Immerhin wurde bei einer anderen Veranstaltung (bereits vor einigen Wochen) die Störung durch eine prominente Unruhestifterin sofort unterbunden: Die republikanische Abgeordnete Lauren Boebert wurde aus einer Vorstellung des Musicals "Beetlejuice" in Denver verwiesen, nachdem sie im Zuschauerraum eine E-Zigarette geraucht, gesungen und Fotos gemacht habe, wie FOCUS berichtete. Diese Meldung reiht sich ein in eine ganze Serie von Vorfällen aus den USA, Großbritannien und anderen Ländern, bei denen Theatervorstellungen wegen aktiver Störungen durch Zuschauer*innen unterbrochen werden mussten.
Preise: "Da hat sich was getan und das ist gut so."
Bei der Vergabe des Therese Giehse Preises gibt es diesmal mehrere glückliche Gewinnerinnen: Die Schauspielerinnen Amelle Schwerk (Schauspiel Hannover) und Annemarie Brüntjen (Nationaltheater Mannheim) teilen sich die Trophäe für ihre Rollen in "Peer Gynt" und "Der gute Mensch von Sezuan", wie die Stadt Hannover mitteilt. Die diesjährige Preis-Patin, Schauspielerin Victoria Trauttmannsdorff, begründete die Entscheidung folgendermaßen: "Annemarie und Amelle sind für mich persönlich Rolemodels. Beide Stücke sind von jungen Frauen inszeniert. Da hat sich was getan und das ist gut so."
Der Fonds Darstellende Künste vergibt in diesem Jahr den Theaterpreis des Bundes an das Ballhaus Naunynstraße, wie man auf der Website des Fonds DAKU nachlesen kann. Zur Begründung heißt es, das Theater in Berlin-Kreuzberg stehe für "künstlerische Perspektiven Of Color" und biete einen "wichtigen Reflexionsraum für postkoloniale Strukturen in Alltag und Kunst". Außerdem ausgezeichnet wurden das Theaterhaus Jena, das Chamäleon Theater und das LOFFT.
Die Berliner Senatsverwaltung für Kultur und Gesellschaftlichen Zusammenhalt hat ihre Entscheidung für die Spartenoffene Förderung bekanntgegeben. Auf ihrer Website werden die fünfzehn Projekte – vorrangig aus der freien Szene - die in den kommenden beiden Jahren finanzielle Unterstützung erhalten, genauer vorgestellt.
Bleiben wir in der Hauptstadt: Gleich drei Inszenierungen des Theaters an der Parkaue sind für den IKARUS-Preis für Kinder- und Jugendtheater nominiert. Aber auch die Tanzkomplizen, das Platypus Theater, die Zitadelle Puppet Company, das Atze Musiktheater und Nasheeka Nedsreal mit dem Theater o.N. dürfen bei der Preisverleihung am 10. November auf eine Auszeichnung hoffen.
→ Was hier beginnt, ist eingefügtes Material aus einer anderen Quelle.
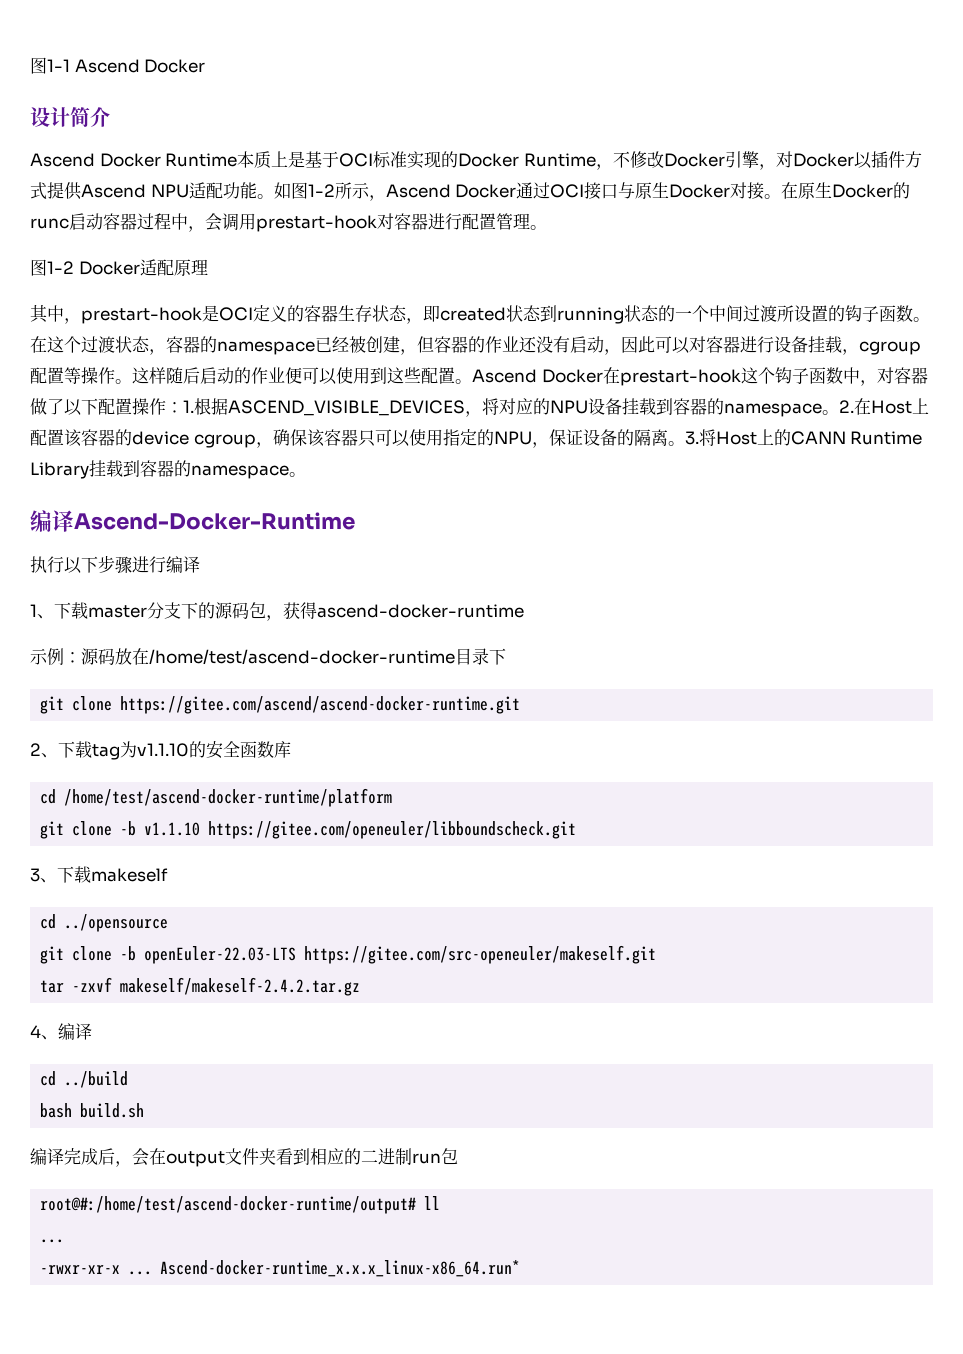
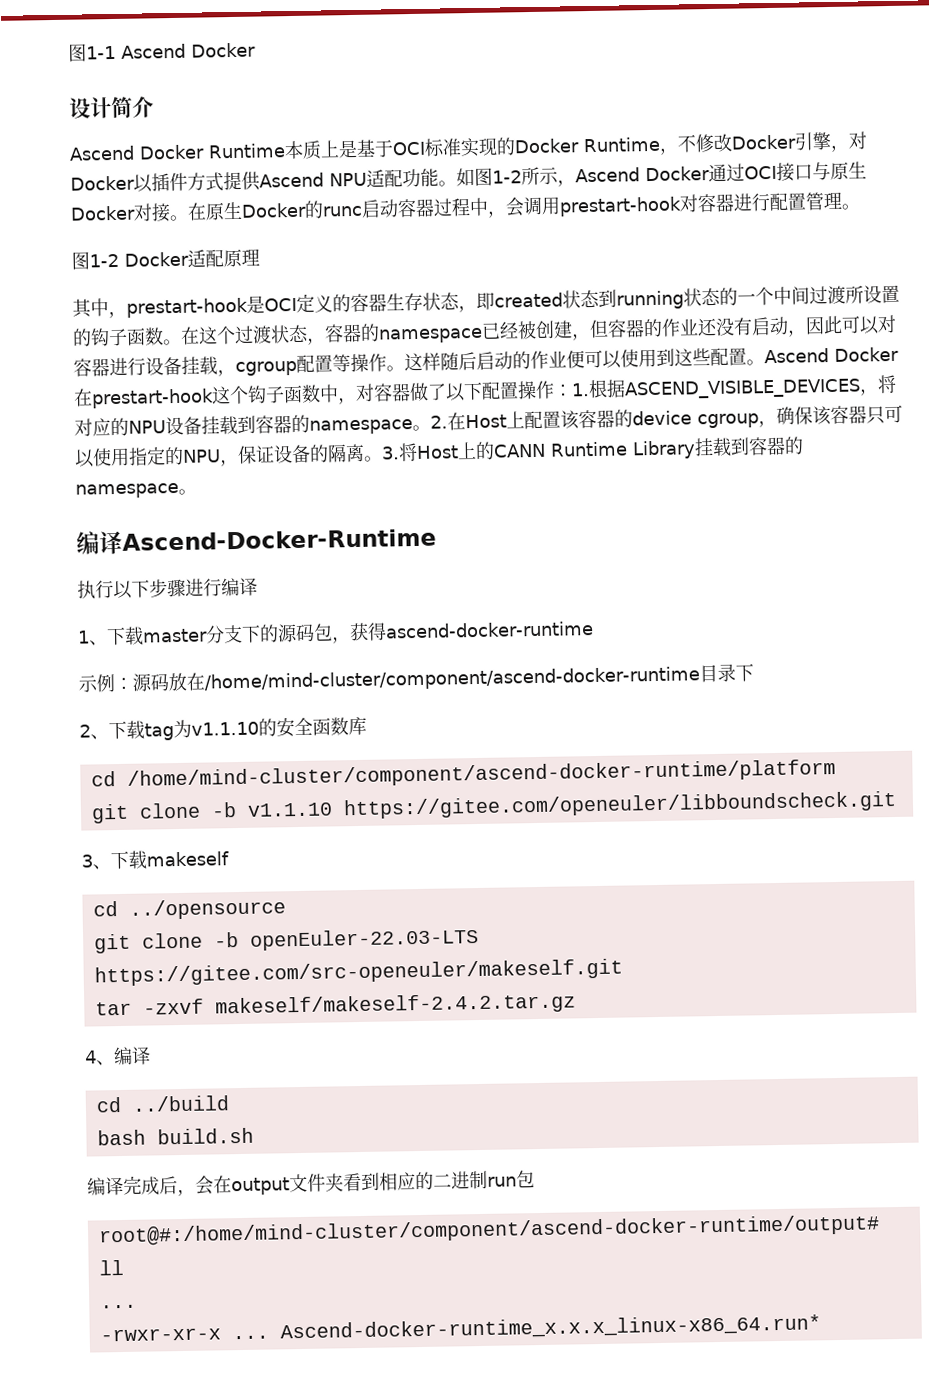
- 示例：源码放在/home/test/ascend-docker-runtime目录下
+ 示例：源码放在/home/mind-cluster/component/ascend-docker-runtime目录下
- git clone https://gitee.com/ascend/ascend-docker-runtime.git
- cd /home/test/ascend-docker-runtime/platform
+ cd /home/mind-cluster/component/ascend-docker-runtime/platform
- root@#:/home/test/ascend-docker-runtime/output# ll
+ root@#:/home/mind-cluster/component/ascend-docker-runtime/output# ll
Altmeister Robert Wilson erhält den Praemium Imperiale, einen der wichtigsten internationalen Kulturpreise. Neben einem Preisgeld von 15 Millionen Yen darf sich Wilson auf eine Medaille, überreicht von Prinz Hitachi bei einer Zeremonie in Tokio freuen.
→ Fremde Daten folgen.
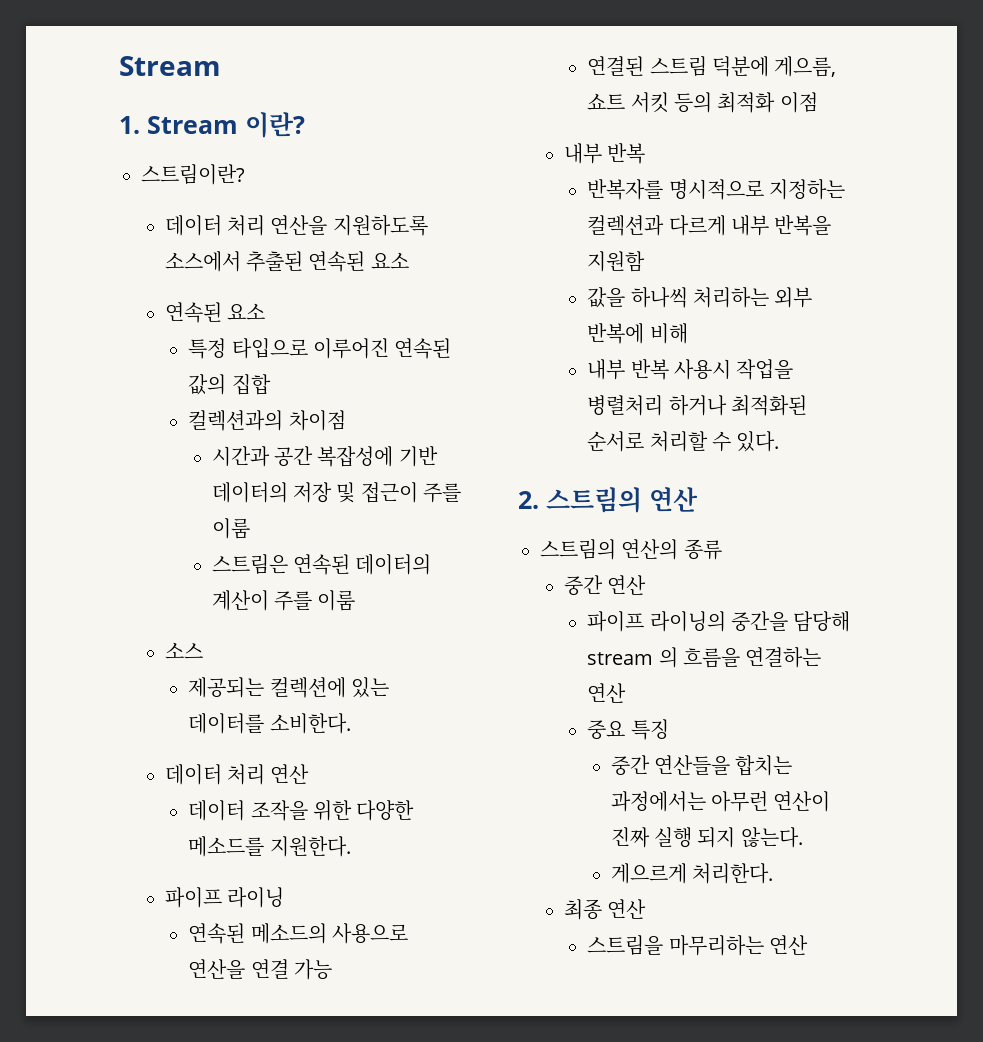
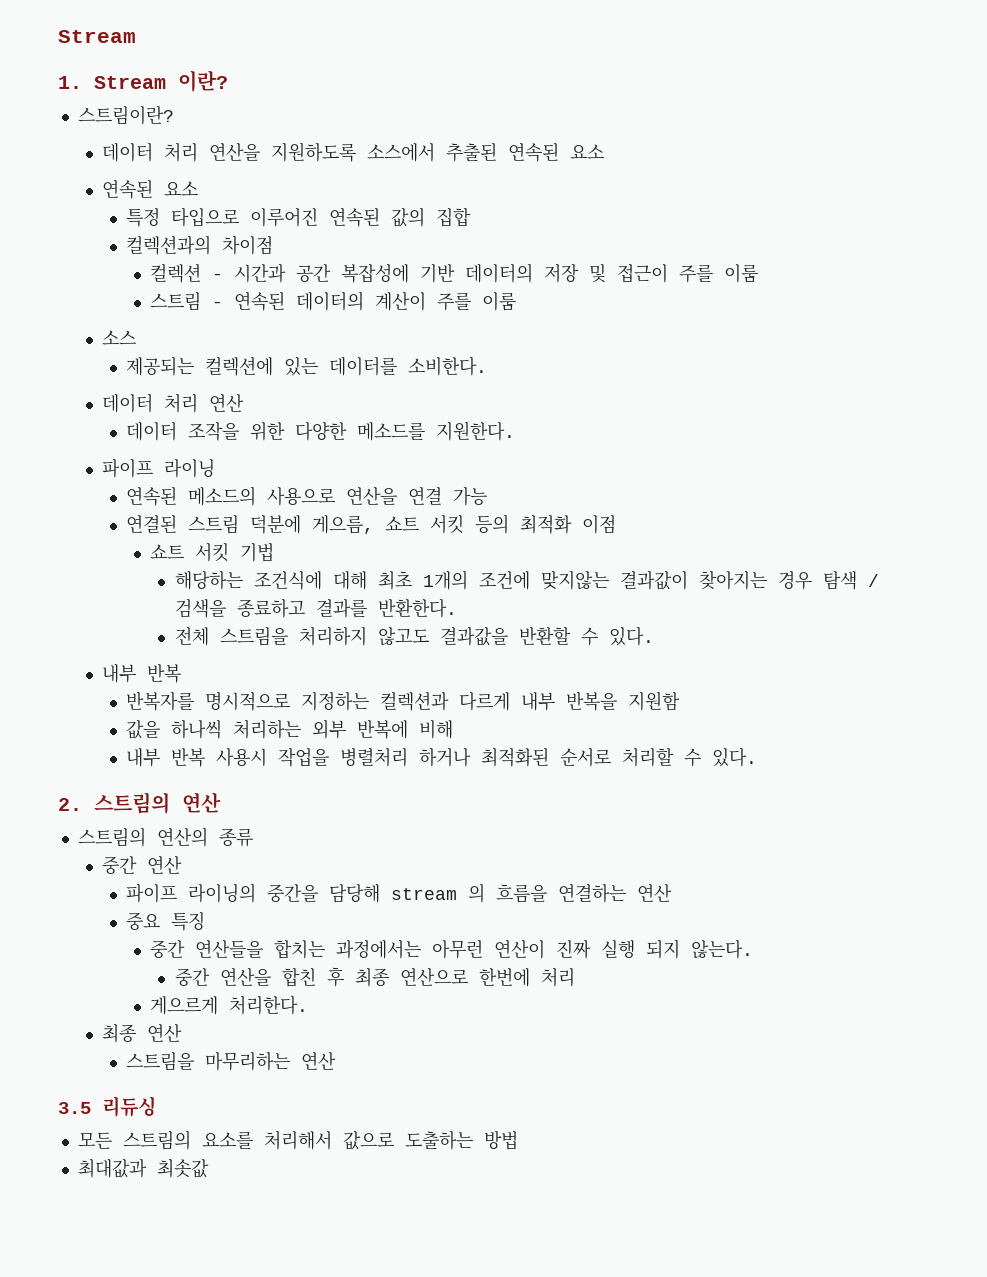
- 시간과 공간 복잡성에 기반 데이터의 저장 및 접근이 주를 이룸
+ 컬렉션 - 시간과 공간 복잡성에 기반 데이터의 저장 및 접근이 주를 이룸
- 스트림은 연속된 데이터의 계산이 주를 이룸
+ 스트림 - 연속된 데이터의 계산이 주를 이룸
+ 쇼트 서킷 기법
+ 해당하는 조건식에 대해 최초 1개의 조건에 맞지않는 결과값이 찾아지는 경우 탐색 / 검색을 종료하고 결과를 반환한다.
+ 전체 스트림을 처리하지 않고도 결과값을 반환할 수 있다.
+ 중간 연산을 합친 후 최종 연산으로 한번에 처리
+ 3.5 리듀싱
+ 모든 스트림의 요소를 처리해서 값으로 도출하는 방법
+ 최대값과 최솟값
Let´s Say A Little Prayer...
Sie hat mehr als nur unseren Respekt: Die Soul-Legende Aretha Franklin ist im Alter von 76 Jahren gestorben, wie die Berliner Zeitung erfahren hat. Mit Titeln wie "I Say A Little Prayer" und "Respect" wurde sie weltberühmt, für ihr musikalisches Werk mit insgesamt 18 Grammys ausgezeichnet. Unvergessen ist auch ihr Auftritt in der Kult-Komödie "Blues Brothers". 2017 zog sie sich aus dem Musikgeschäft zurück; erst vor kurzem war ihre schwere Krebserkrankung bekannt geworden.
Eine bayerische Musikkoryphäe hat ebenfalls die Bühne für immer verlassen: Notburga Well, Musikerin und Mitbegründerin der "Wellküren" verstarb diese Woche mit 71 Jahren. Sie stammte aus der kinderreichen Familie Well, deren Mitglieder in diversen Zusammensetzungen traditionelle bayerische Volksmusik mit bissiger Satire verknüpften. Neben ihren Brüdern, den "Biermösl Blosn", waren die "Wellküren" jahrzehntelang prägend für die bayerische Kabarett- und Musikszene. Ein Nachruf auf Burgi Well findet sich in der Süddeutschen Zeitung.
Von Bayern nach Schwaben: Karlheinz Hartmann, dem schwäbischen Publikum vor allem als Teil des Comedy-Duos "Hannes und der Bürgermeister" bekannt, ist tot. Der SWR würdigt ihn als einen der unbestrittenen Publikumslieblinge im Südwesten.